On July 17, 2000, the Company notified its independent accountants,
Richard A. Eisner & Co., LLP ("RAE") that the auditing services of RAE would no
longer be required. RAE's dismissal was approved by the registrant's Board of
Directors. RAE originally was selected as the Company's independent accountants
in January, 1995 to audit the Company's consolidated financial statements as of
and for the year ended December 31, 1994.

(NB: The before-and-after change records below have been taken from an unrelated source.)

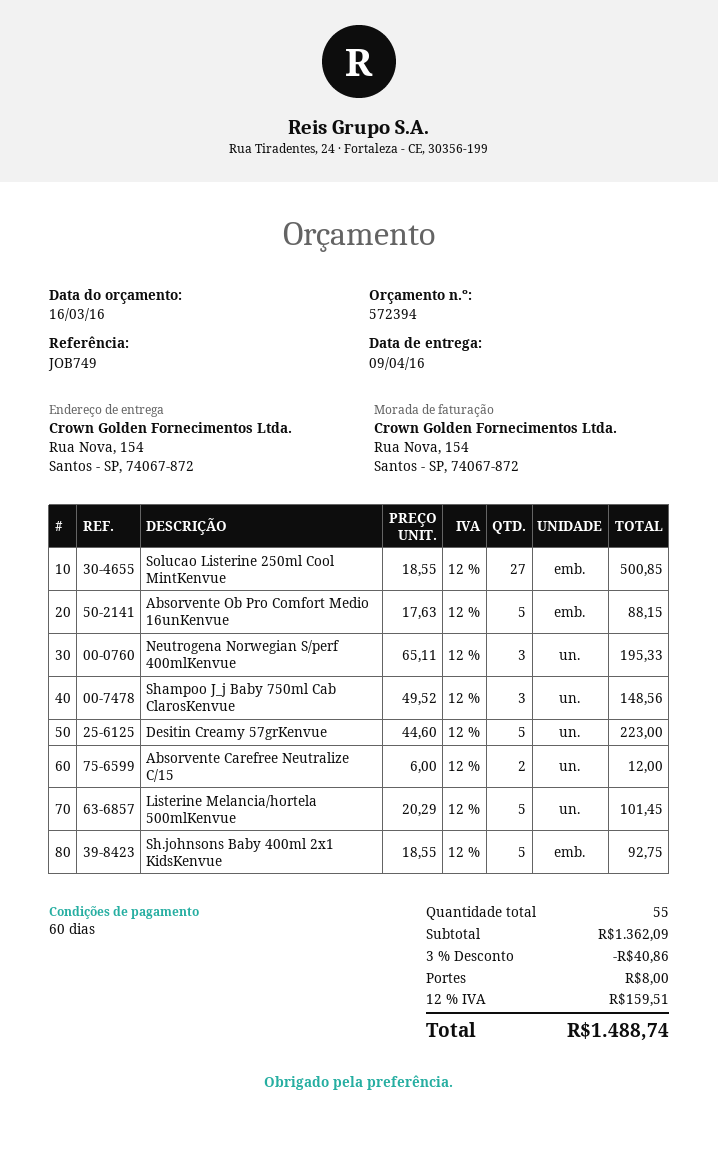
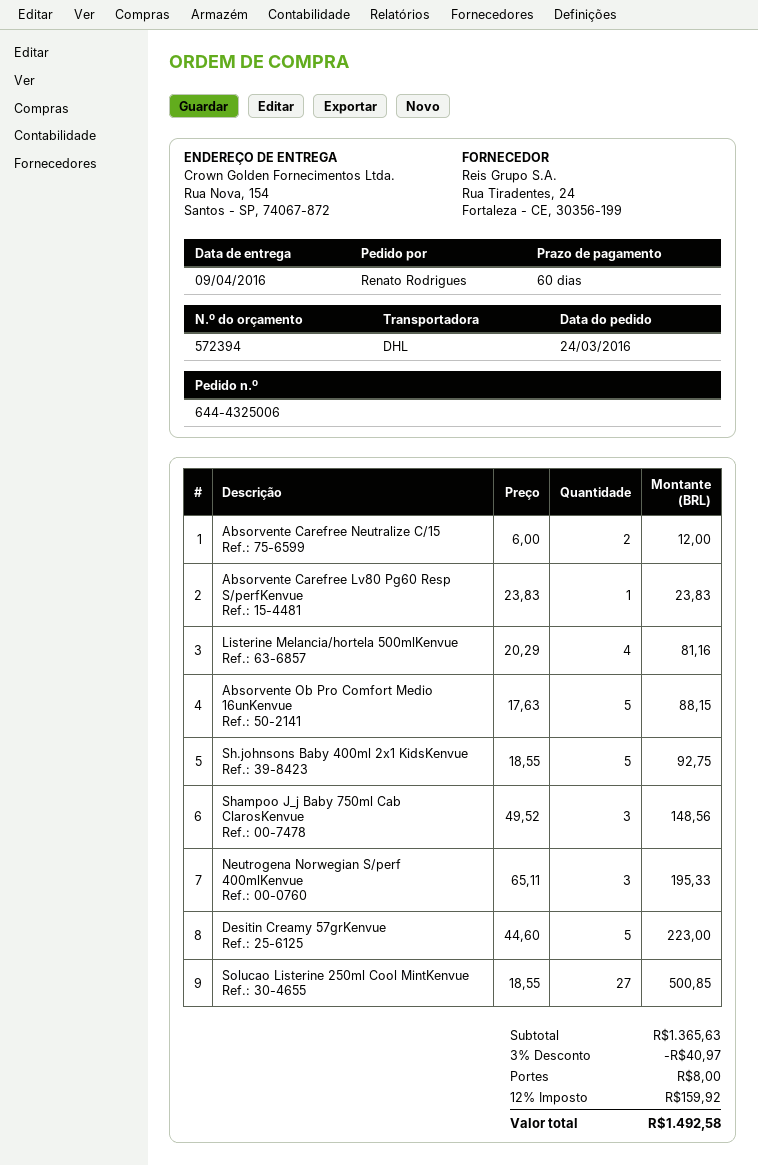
Listerine Melancia/hortela 500mlKenvue: 5 x 20.29 = 101.45 -> 4 x 20.29 = 81.16
Absorvente Carefree Lv80 Pg60 Resp S/perfKenvue: none -> 1 x 23.83 = 23.83
subtotal: 1362.09 -> 1365.63
discount: 3% = 40.86 -> 3% = 40.97
tax: 12% = 159.51 -> 12% = 159.92
total: 1488.74 -> 1492.58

During the two fiscal years ended December 31, 1999, and during the
subsequent interim period preceding their dismissal as the Company's independent
accountants, there were no disagreements with RAE on any matters of accounting
principles or practices, financial statement disclosure, or auditing scope or
procedure, which disagreement(s), if not resolved to the satisfaction of RAE,
would have caused it to make reference to the subject matter of the
disagreement(s) in connection with its report. RAE's reports on the Company's
consolidated financial statements as of and for the years ended December 31,
1999 and December 31, 1998, did not contain any adverse opinion and were not
qualified or modified as to uncertainty, audit scope or accounting principles. A
letter from RAE is attached as Exhibit 16.
On July 17, 2000, the Company engaged the accounting firm of Goldstein
Golub Kessler LLP ("GGK") as independent accountants to audit the consolidated
financial statements of the Company for the fiscal year ending December 31,
2000. The engagement was authorized by the registrant's Board of Directors.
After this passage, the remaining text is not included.